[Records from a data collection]
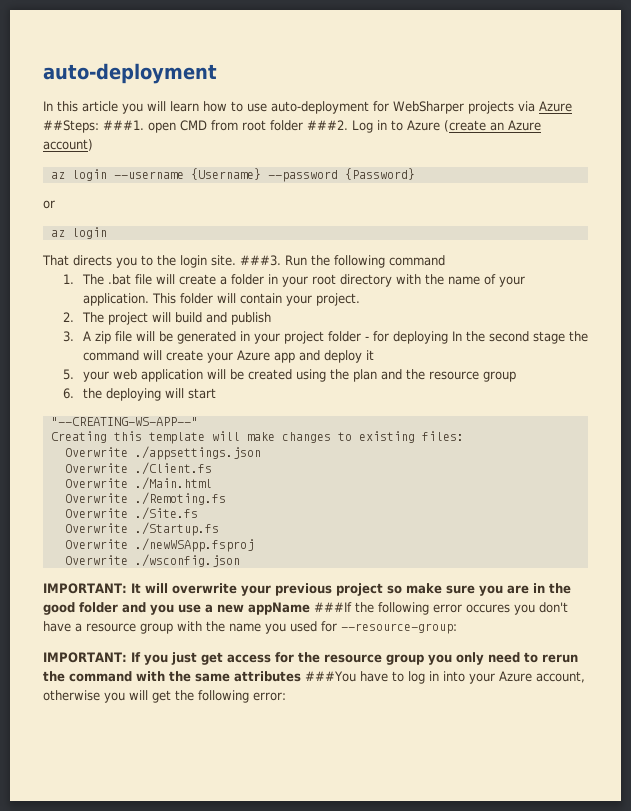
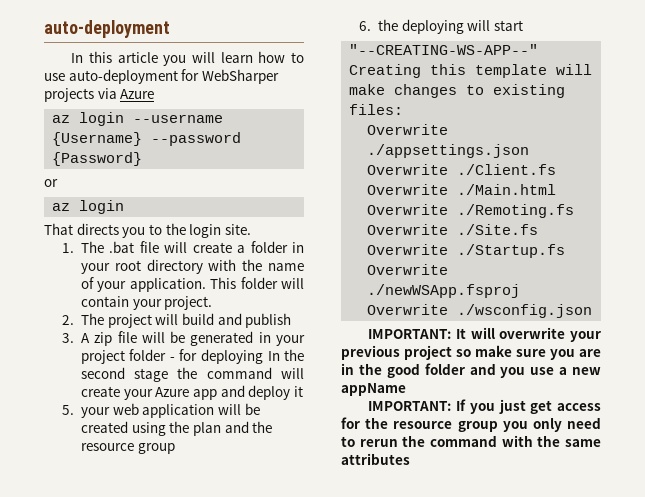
- In this article you will learn how to use auto-deployment for WebSharper projects via Azure ##Steps: ###1. open CMD from root folder ###2. Log in to Azure (create an Azure account)
+ In this article you will learn how to use auto-deployment for WebSharper projects via Azure
- ###3. Run the following command
- IMPORTANT: It will overwrite your previous project so make sure you are in the good folder and you use a new appName ###If the following error occures you don't have a resource group with the name you used for --resource-group:
+ IMPORTANT: It will overwrite your previous project so make sure you are in the good folder and you use a new appName
- IMPORTANT: If you just get access for the resource group you only need to rerun the command with the same attributes ###You have to log in into your Azure account, otherwise you will get the following error:
+ IMPORTANT: If you just get access for the resource group you only need to rerun the command with the same attributes

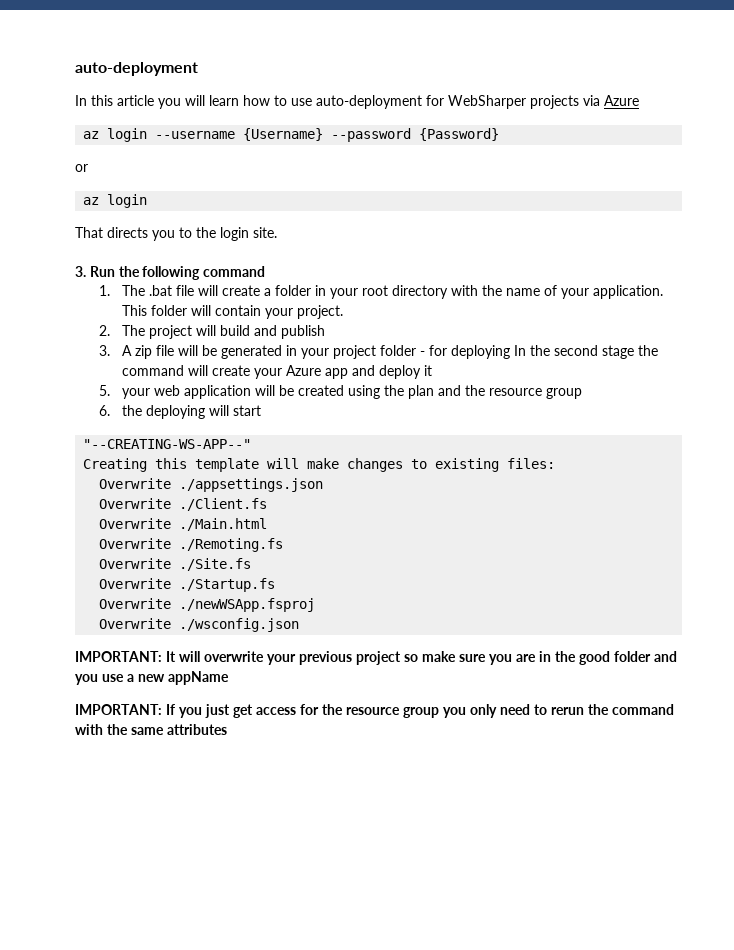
+ 3. Run the following command

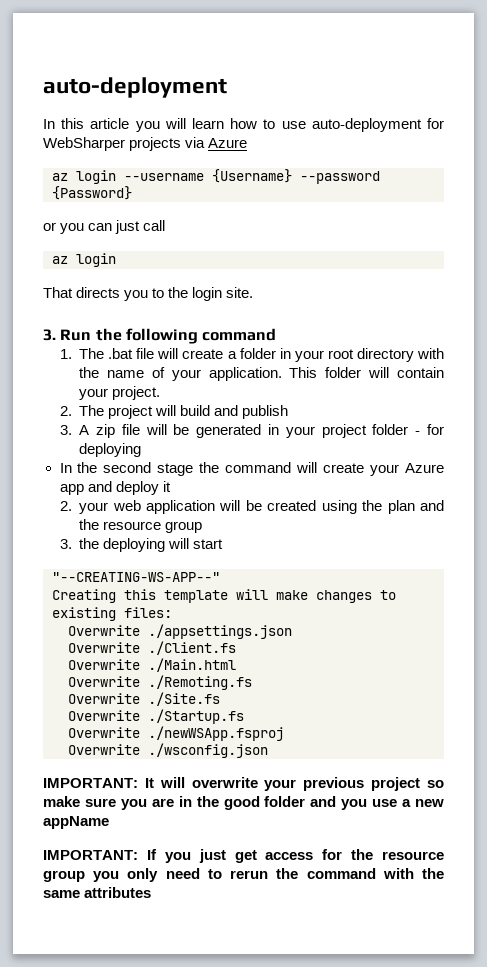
- or
+ or you can just call
- 3. A zip file will be generated in your project folder - for deploying In the second stage the command will create your Azure app and deploy it
+ 3. A zip file will be generated in your project folder - for deploying
+ In the second stage the command will create your Azure app and deploy it
- 5. your web application will be created using the plan and the resource group
+ 2. your web application will be created using the plan and the resource group
- 6. the deploying will start
+ 3. the deploying will start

ACTIVITY: Take the records from their first line through the line containing "- ###3. Run the following command" and please return exactly those lines, both ends included, minus the pictures.

OUTPUT FOR THIS TASK:
- In this article you will learn how to use auto-deployment for WebSharper projects via Azure ##Steps: ###1. open CMD from root folder ###2. Log in to Azure (create an Azure account)
+ In this article you will learn how to use auto-deployment for WebSharper projects via Azure
- ###3. Run the following command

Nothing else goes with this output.